**Exercise data:**
◆ ◆ ◆ ◆ ◆

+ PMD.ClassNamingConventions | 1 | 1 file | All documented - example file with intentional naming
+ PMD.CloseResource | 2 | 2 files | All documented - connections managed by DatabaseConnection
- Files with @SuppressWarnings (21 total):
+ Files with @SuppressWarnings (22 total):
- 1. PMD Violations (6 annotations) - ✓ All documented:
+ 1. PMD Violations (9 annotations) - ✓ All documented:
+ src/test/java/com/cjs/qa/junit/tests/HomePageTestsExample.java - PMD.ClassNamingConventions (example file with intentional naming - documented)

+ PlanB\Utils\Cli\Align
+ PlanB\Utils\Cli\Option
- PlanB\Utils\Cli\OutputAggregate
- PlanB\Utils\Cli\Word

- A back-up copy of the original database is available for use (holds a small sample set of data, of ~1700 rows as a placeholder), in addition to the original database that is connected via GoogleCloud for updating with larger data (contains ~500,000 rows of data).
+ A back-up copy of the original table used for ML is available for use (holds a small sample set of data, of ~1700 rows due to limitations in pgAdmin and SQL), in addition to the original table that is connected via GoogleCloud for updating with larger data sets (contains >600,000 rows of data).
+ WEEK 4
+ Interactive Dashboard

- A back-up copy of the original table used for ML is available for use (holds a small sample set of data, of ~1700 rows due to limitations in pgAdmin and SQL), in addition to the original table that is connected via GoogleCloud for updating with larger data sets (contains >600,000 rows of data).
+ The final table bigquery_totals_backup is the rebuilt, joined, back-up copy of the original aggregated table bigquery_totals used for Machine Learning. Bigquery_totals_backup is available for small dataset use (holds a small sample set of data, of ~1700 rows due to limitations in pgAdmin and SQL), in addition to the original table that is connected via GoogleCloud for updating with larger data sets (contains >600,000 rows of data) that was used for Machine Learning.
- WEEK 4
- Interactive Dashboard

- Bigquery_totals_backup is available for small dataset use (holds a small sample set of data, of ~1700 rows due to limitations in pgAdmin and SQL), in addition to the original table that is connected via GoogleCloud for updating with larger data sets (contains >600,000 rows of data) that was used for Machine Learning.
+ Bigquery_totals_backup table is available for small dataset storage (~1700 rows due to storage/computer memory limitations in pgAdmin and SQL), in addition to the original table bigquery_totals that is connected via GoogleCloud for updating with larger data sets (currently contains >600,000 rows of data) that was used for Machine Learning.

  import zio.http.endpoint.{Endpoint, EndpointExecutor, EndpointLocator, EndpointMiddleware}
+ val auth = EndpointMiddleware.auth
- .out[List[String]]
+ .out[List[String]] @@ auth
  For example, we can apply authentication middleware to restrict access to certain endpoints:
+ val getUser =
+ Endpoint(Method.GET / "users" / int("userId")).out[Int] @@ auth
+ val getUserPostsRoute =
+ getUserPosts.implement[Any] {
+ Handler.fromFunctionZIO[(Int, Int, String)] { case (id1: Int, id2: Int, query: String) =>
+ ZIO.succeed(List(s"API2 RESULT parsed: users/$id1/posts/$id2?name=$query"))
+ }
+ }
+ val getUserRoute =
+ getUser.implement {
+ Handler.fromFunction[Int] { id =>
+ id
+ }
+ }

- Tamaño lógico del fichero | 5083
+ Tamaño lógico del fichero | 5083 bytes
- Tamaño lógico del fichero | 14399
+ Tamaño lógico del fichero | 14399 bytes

◆ ◆ ◆ ◆ ◆

Quote the whole listing above, leaving nothing out.

+ PMD.ClassNamingConventions | 1 | 1 file | All documented - example file with intentional naming
+ PMD.CloseResource | 2 | 2 files | All documented - connections managed by DatabaseConnection
- Files with @SuppressWarnings (21 total):
+ Files with @SuppressWarnings (22 total):
- 1. PMD Violations (6 annotations) - ✓ All documented:
+ 1. PMD Violations (9 annotations) - ✓ All documented:
+ src/test/java/com/cjs/qa/junit/tests/HomePageTestsExample.java - PMD.ClassNamingConventions (example file with intentional naming - documented)

+ PlanB\Utils\Cli\Align
+ PlanB\Utils\Cli\Option
- PlanB\Utils\Cli\OutputAggregate
- PlanB\Utils\Cli\Word

- A back-up copy of the original database is available for use (holds a small sample set of data, of ~1700 rows as a placeholder), in addition to the original database that is connected via GoogleCloud for updating with larger data (contains ~500,000 rows of data).
+ A back-up copy of the original table used for ML is available for use (holds a small sample set of data, of ~1700 rows due to limitations in pgAdmin and SQL), in addition to the original table that is connected via GoogleCloud for updating with larger data sets (contains >600,000 rows of data).
+ WEEK 4
+ Interactive Dashboard

- A back-up copy of the original table used for ML is available for use (holds a small sample set of data, of ~1700 rows due to limitations in pgAdmin and SQL), in addition to the original table that is connected via GoogleCloud for updating with larger data sets (contains >600,000 rows of data).
+ The final table bigquery_totals_backup is the rebuilt, joined, back-up copy of the original aggregated table bigquery_totals used for Machine Learning. Bigquery_totals_backup is available for small dataset use (holds a small sample set of data, of ~1700 rows due to limitations in pgAdmin and SQL), in addition to the original table that is connected via GoogleCloud for updating with larger data sets (contains >600,000 rows of data) that was used for Machine Learning.
- WEEK 4
- Interactive Dashboard

- Bigquery_totals_backup is available for small dataset use (holds a small sample set of data, of ~1700 rows due to limitations in pgAdmin and SQL), in addition to the original table that is connected via GoogleCloud for updating with larger data sets (contains >600,000 rows of data) that was used for Machine Learning.
+ Bigquery_totals_backup table is available for small dataset storage (~1700 rows due to storage/computer memory limitations in pgAdmin and SQL), in addition to the original table bigquery_totals that is connected via GoogleCloud for updating with larger data sets (currently contains >600,000 rows of data) that was used for Machine Learning.

  import zio.http.endpoint.{Endpoint, EndpointExecutor, EndpointLocator, EndpointMiddleware}
+ val auth = EndpointMiddleware.auth
- .out[List[String]]
+ .out[List[String]] @@ auth
  For example, we can apply authentication middleware to restrict access to certain endpoints:
+ val getUser =
+ Endpoint(Method.GET / "users" / int("userId")).out[Int] @@ auth
+ val getUserPostsRoute =
+ getUserPosts.implement[Any] {
+ Handler.fromFunctionZIO[(Int, Int, String)] { case (id1: Int, id2: Int, query: String) =>
+ ZIO.succeed(List(s"API2 RESULT parsed: users/$id1/posts/$id2?name=$query"))
+ }
+ }
+ val getUserRoute =
+ getUser.implement {
+ Handler.fromFunction[Int] { id =>
+ id
+ }
+ }

- Tamaño lógico del fichero | 5083
+ Tamaño lógico del fichero | 5083 bytes
- Tamaño lógico del fichero | 14399
+ Tamaño lógico del fichero | 14399 bytes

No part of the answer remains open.